By Mark Finlayson
Narrative structure is an ubiquitous and intriguing phenomenon. By virtue of this structure humans are able to perform high-level processing of stories necessary for deep understanding; for example, we recognize the presence of 'villainy' or 'revenge', even if those words are not actually present in the text. Narrative structure is an anvil for forging new artificial intelligence and machine learning techniques, and is a window into abstraction and conceptual learning as well as into culture and its influence on cognition. I will discuss various components of my approach to learning narrative structure automatically.
First, I will present Analogical Story Merging (ASM), a new machine learning algorithm for extracting plot patterns from sets of stories. I demonstrate, for the first time, automatically learning a theory of narrative structure from text: ASM can learn a substantive portion of Vladimir Propp's influential theory of the structure of folktale plots. Second, I will discuss data and tools that support this extraction, including: the several deeply-semantically-annotated story corpora I have created; the Story Workbench, a general-purpose text annotation tool I have designed for collecting the corpus data; and the new linguistic representation schemes I have developed to capture important aspects of story semantics. I will highlight a new result, namely, the first-ever demonstration of the reliable double-blind coding of higher-level narrative by trained annotators. Third, I will discuss future applications for my techniques and tools, including in cultural studies, persuasive communication, understanding religious extremism, and understanding the structure of business and law cases, as well as an upcoming project funded by the NIH on investigating narratives that affect patient health care behavior.

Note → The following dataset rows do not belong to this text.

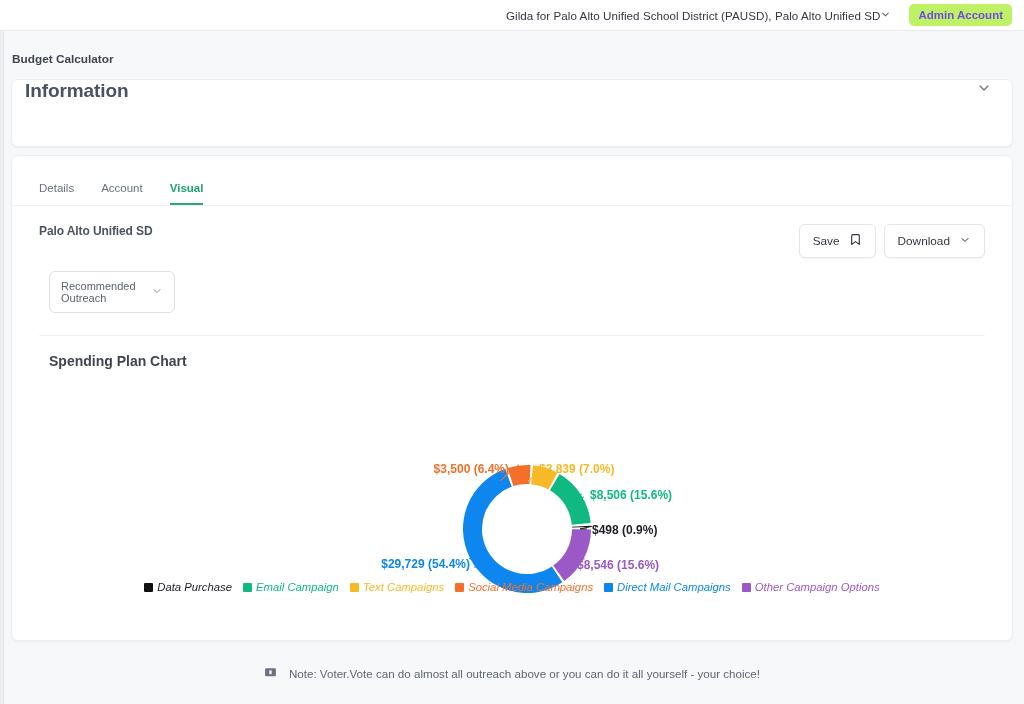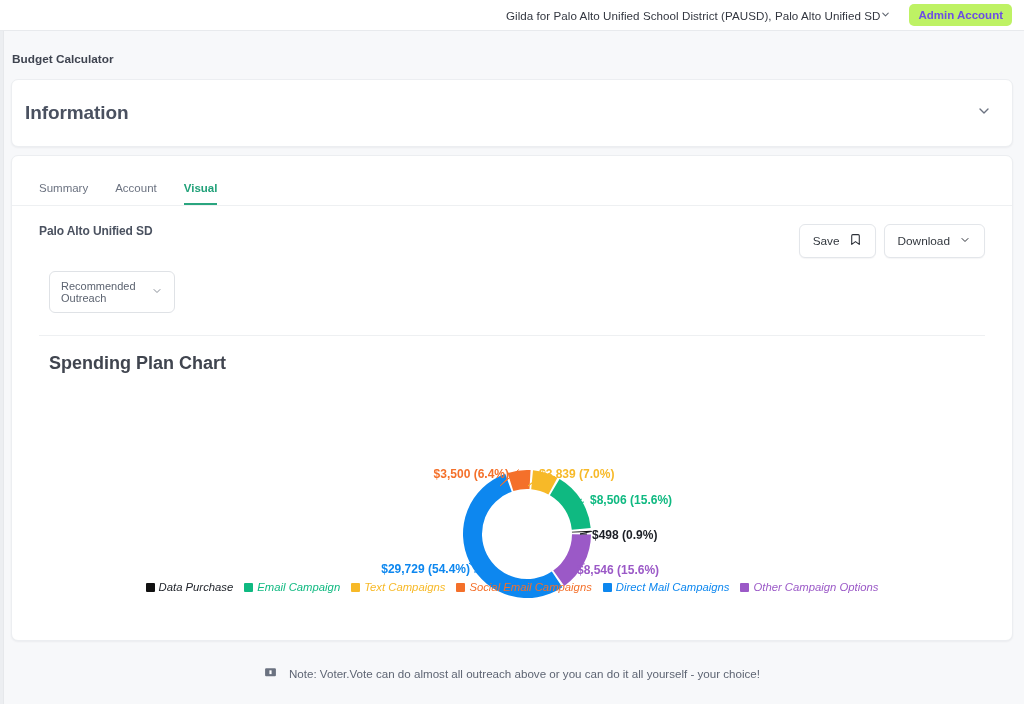--- a/index.html
+++ b/index.html
@@ -46,21 +46,21 @@
   }
 
   
   .card {
     position: absolute; left: 11px; width: 1002px;
     background: #ffffff; border: 1px solid #eceef1; border-radius: 7px;
     box-shadow: 0 1px 2px rgba(16,24,40,.05);
   }
   .card-info { top: 79px; height: 68px; }
   .info-head {
-    display: flex; align-items: center; justify-content: space-between;
+    display: flex; align-items: flex-start; justify-content: space-between;
     height: 100%; padding: 0 20px 0 13px;
   }
   .info-title { font-size: 19px; font-weight: bold; color: #4a5160; letter-spacing: -.1px; }
 
   .card-main { top: 155px; height: 486px; }
 
   
   .tabs {
     display: flex; align-items: flex-end; gap: 27px;
     padding: 25px 0 0 27px; height: 50px;
@@ -92,21 +92,21 @@
     width: 126px; padding: 8px 11px;
     background: #fff; border: 1px solid #dfe2e6; border-radius: 6px;
     font-size: 11px; color: #5c6370; cursor: pointer;
   }
 
   .divider {
     margin: 22px 27px 0 27px; height: 1px; background: #eef0f2;
   }
 
   .chart-title {
-    margin: 17px 0 0 37px; font-size: 18px; font-weight: bold; color: #40454f;
+    margin: 17px 0 0 37px; font-size: 14px; font-weight: bold; color: #40454f;
   }
 
   .chart-wrap { position: relative; width: 100%; height: 300px; }
   .chart-svg { position: absolute; left: 0; top: 0; }
 
   .legend {
     position: absolute; left: 0; right: 0; top: 425px;
     display: flex; justify-content: center; align-items: center; gap: 11px;
     font-size: 11.3px;
   }
@@ -150,21 +150,21 @@
             <polyline points="6 9 12 15 18 9"></polyline>
           </svg>
       </span>
     </div>
   </div>
 
   <div class="card card-main">
 
     
     <div class="tabs">
-      <div class="tab">Summary</div>
+      <div class="tab">Details</div>
       <div class="tab">Account</div>
       <div class="tab active">Visual</div>
     </div>
 
     
     <div class="title-row">
       <div class="district-title">Palo Alto Unified SD</div>
       <div class="btn-group">
         <div class="btn">
           <span>Save</span>
@@ -232,21 +232,21 @@
         <div class="legend-item">
           <span class="legend-swatch" style="background: rgb(15, 185, 129);"></span>
           <span style="color: rgb(15, 185, 129);">Email Campaign</span>
         </div>
         <div class="legend-item">
           <span class="legend-swatch" style="background: rgb(247, 185, 40);"></span>
           <span style="color: rgb(247, 185, 40);">Text Campaigns</span>
         </div>
         <div class="legend-item">
           <span class="legend-swatch" style="background: rgb(244, 112, 42);"></span>
-          <span style="color: rgb(244, 112, 42);">Social Email Campaigns</span>
+          <span style="color: rgb(244, 112, 42);">Social Media Campaigns</span>
         </div>
         <div class="legend-item">
           <span class="legend-swatch" style="background: rgb(13, 135, 239);"></span>
           <span style="color: rgb(13, 135, 239);">Direct Mail Campaigns</span>
         </div>
         <div class="legend-item">
           <span class="legend-swatch" style="background: rgb(155, 89, 199);"></span>
           <span style="color: rgb(155, 89, 199);">Other Campaign Options</span>
         </div>
       </div>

Bio: Dr. Mark Finlayson is a Research Scientist at the Computer Science and Artificial Intelligence Laboratory at MIT. His research focuses on representing, extracting, and using higher-order semantic patterns in natural language, especially with regard to narrative. He received the B.S.E from the University of Michigan in 1998, and the M.S. and Ph.D. from MIT in 2001 and 2012, respectively, all in Electrical Engineering and Computer Science. He is general chair of the Computational Models of Narrative (CMN) Workshop series, now in its fifth iteration, and is lead guest editor of a special issue on Computational Models of Narrative, to be published by the Journal of Literary & Linguistic Computing in 2014.